PET/CT images further enriched our findings, capturing metabolic activity associated with bone remineralization. These findings suggest that bone remineralization occurs as a localized mass of bone formation, which is unlike the gradual healing processes observed during cyst removal. In addition, previous studies have reported that remineralization occurs through the calcification and ossification of collagen fibers aggregating within fibrous tissue that replaces dead metastatic cancer cells after irradiation; this remineralization is thought to correspond to the callus formation process during fracture healing [35]. The 18F-FDG accumulation observed at remineralized sites in this study supports the notion that the mechanism of bone remineralization may be similar to that of fracture healing, consistent with previous reports of 18F-FDG accumulation at fracture sites on PET/CT images [36, 37]. It should be emphasized that 18F-FDG reflects metabolic activity rather than bone formation itself [38]; only two patients in our cohort underwent PET/CT during the remineralization period, which limits the strength of interpretation of the study results. Nonetheless, the ability to visualize localized metabolic activity preceding morphological remineralization provides valuable insight into the cellular processes that may shape the eventual bone morphology; we believe this observation warrants further investigation.
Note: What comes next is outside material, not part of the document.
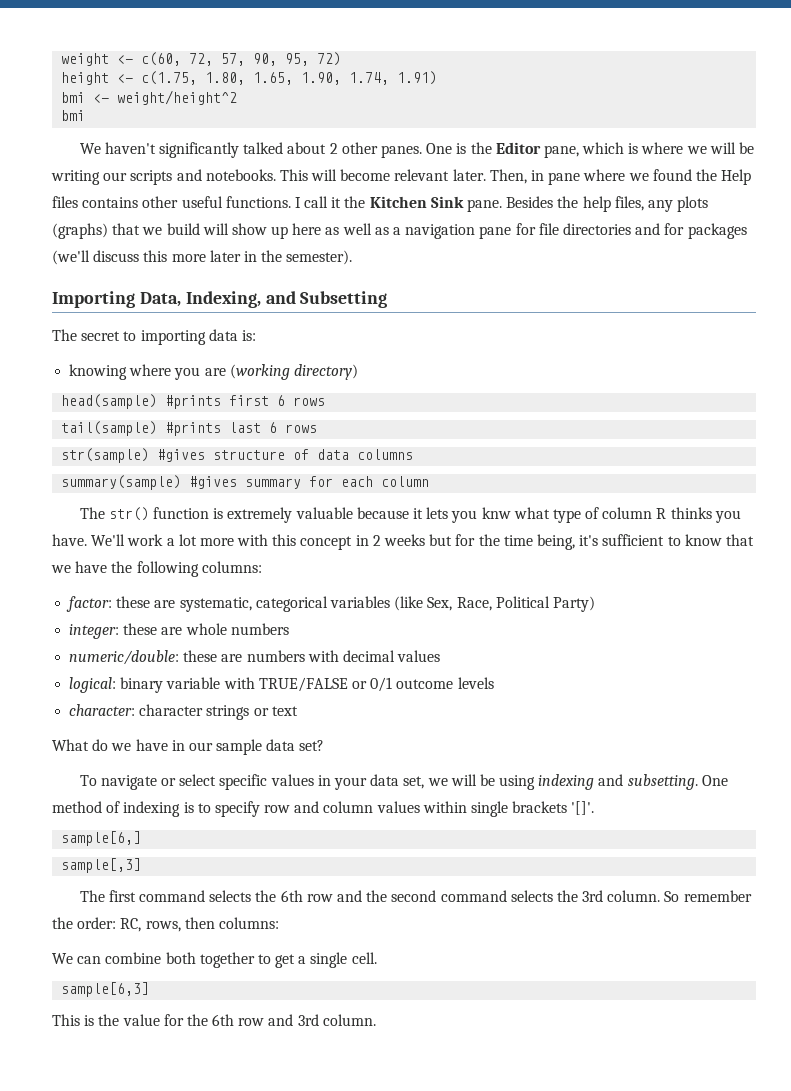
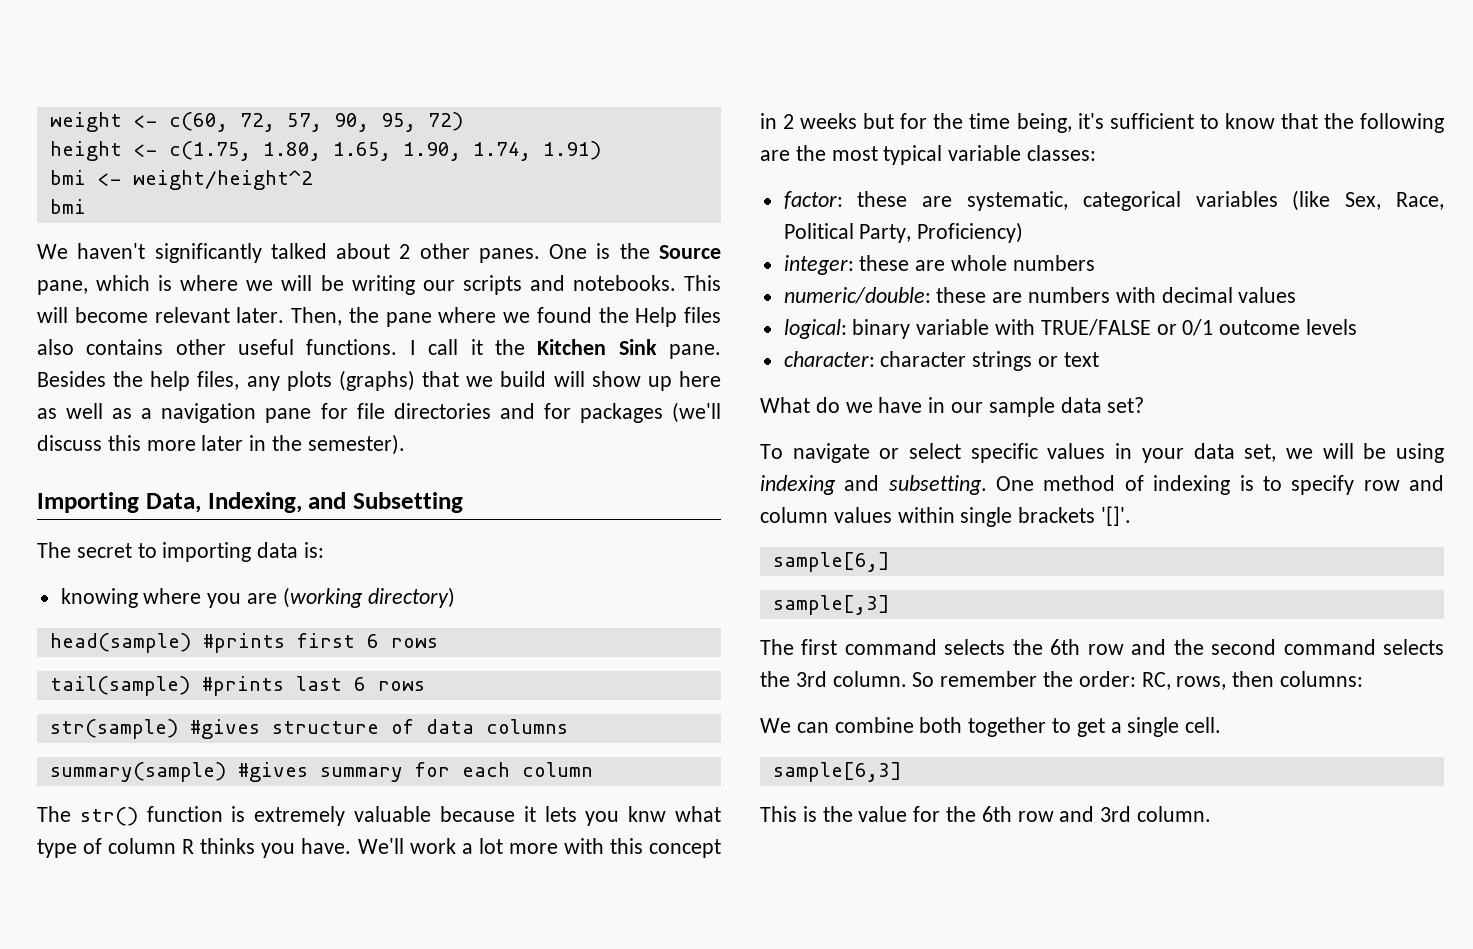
[495,142,541,154] Editor -> [658,245,721,259] Source
[531,170,545,181] in -> [348,307,379,323] the
(78, 202) none -> [37,339,74,355] also
[51,561,262,577] we have the following columns: -> [1323,113,1444,133] [760,145,1097,165] the following are the most typical variable classes:
[552,596,595,612] Party) -> [859,222,1024,243] Party, Proficiency)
This study had several limitations. These include the relatively small sample size, as the study was conducted at a single institution. A multicenter collaboration is recommended to increase the sample size, given the low incidence of jawbone metastases (1–8% of all bone metastases) [6, 8]. Furthermore, the retrospective nature of the study introduced variability in CT scans, as they were performed using different protocols and equipment across multiple facilities [39]. Nonetheless, the use of reference sites likely mitigated the impact of this variability.

In summary, this study provides valuable clinical insights into the factors influencing jawbone remineralization after tumor-induced destruction. We demonstrate that age, sex, tumor histology, the site and type of bone destruction, and radiation dose affect the occurrence and morphology of remineralization. Recognizing these factors may help clinicians to predict the course of bone healing and to optimize jawbone surveillance in individual patients. Furthermore, the observation of metabolic activity corresponding to remineralization on PET/CT may support recovery monitoring and inform decisions on post-treatment interventions, including the necessity and timing of surgical reconstruction or prosthetic rehabilitation. Overall, these findings may contribute to treatment planning and enhance clinical decision-making for patients with jawbone destruction.